News release trumpets the use of data as a driver for trade
The current Privacy Commissioner of New Zealand, John Edwards, has been named as the government’s preferred new Information Commissioner
As well as the announcement of the new Information Commissioner, the government says that his role will be wider than the current ICO role, and will promote the responsible use of data to stimulate innovation and economic growth.
The UK government has also announced that it intends to enter into data partnerships with various jurisdictions, including the USA, Australia, South Korea, Singapore, the Dubai International Finance Centre and Colombia. The government says that the aim is to move quickly and creatively to develop global partnerships which will make it easier for UK organisations to exchange data with important markets and fast-growing economies. These new partnerships will build on the existing 42 adequacy arrangements the UK has in place with countries around the world. The government has also published a Mission Statement on the UK’s approach to international data transfers and a UK Adequacy Manual. These will be used to inform the assessment of a territory’s commitment to high data protection standards.
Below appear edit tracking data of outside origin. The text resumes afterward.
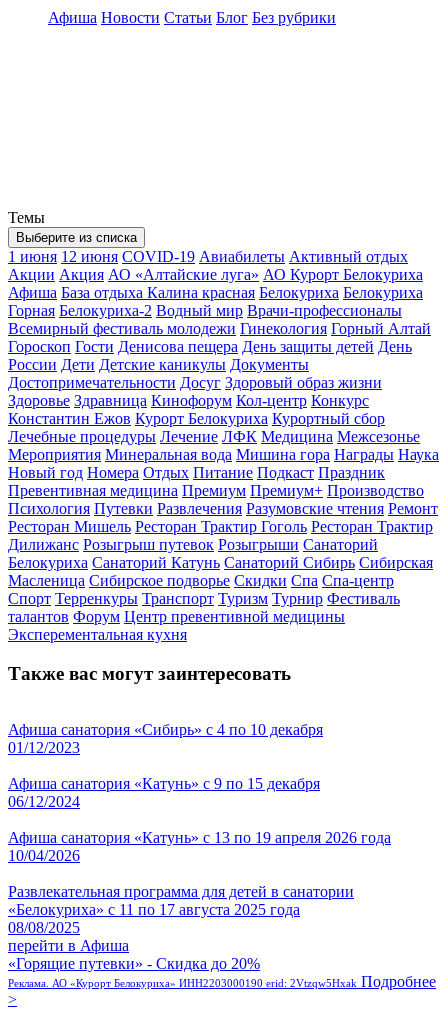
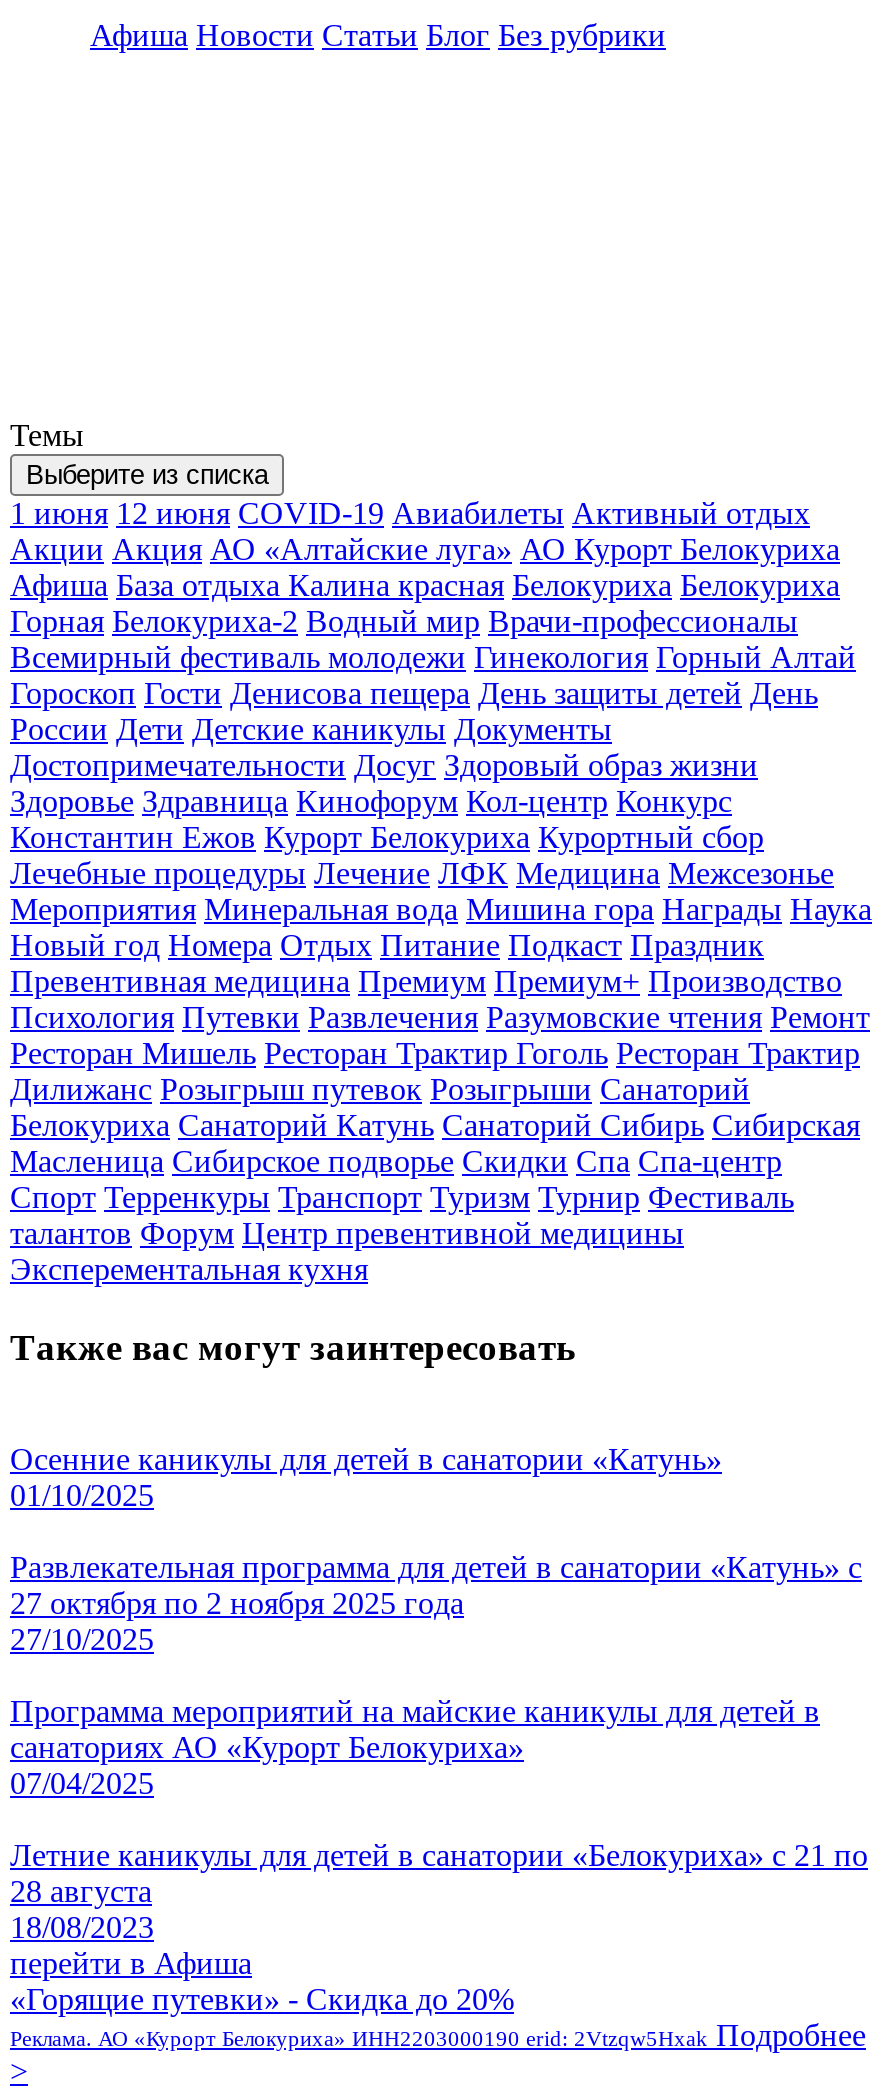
- Афиша санатория «Сибирь» с 4 по 10 декабря
- 01/12/2023
+ Осенние каникулы для детей в санатории «Катунь»
+ 01/10/2025

- Афиша санатория «Катунь» с 9 по 15 декабря
- 06/12/2024
+ Развлекательная программа для детей в санатории «Катунь» с
+ 27 октября по 2 ноября 2025 года
+ 27/10/2025

- Афиша санатория «Катунь» с 13 по 19 апреля 2026 года
- 10/04/2026
+ Программа мероприятий на майские каникулы для детей в
+ санаториях АО «Курорт Белокуриха»
+ 07/04/2025

- Развлекательная программа для детей в санатории
- «Белокуриха» с 11 по 17 августа 2025 года
- 08/08/2025
+ Летние каникулы для детей в санатории «Белокуриха» с 21 по
+ 28 августа
+ 18/08/2023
Significantly, it also intends to launch a consultation shortly to “look at ways to increase trade and innovation through data regime”. According to a Telegraph interview with Digital Secretary Oliver Dowden, reform of data protection rules is "one of the big prizes of leaving the EU”, and could mean doing away with “tick box compliance” and cookie walls, except for “high risk” websites.
However, the government’s own press release merely states that the government wants to improve the UK’s data protection regime to make it “even more ambitious and innovation-friendly while still being underpinned by secure and trustworthy privacy standards”. It says that it believes improved data sharing can help deliver more agile, effective and efficient public services and help make the UK a science and technology hub.
It also says that the consultation will consider changes to break down barriers to innovative and responsible uses of data so it can boost growth, especially for startups and small firms, speed up scientific discoveries and improve public services. The consultation will also cover the role of the Information Commissioner’s Office so it can be empowered to encourage the responsible use of data to achieve economic and social goals as well as preventing privacy breaches before they occur.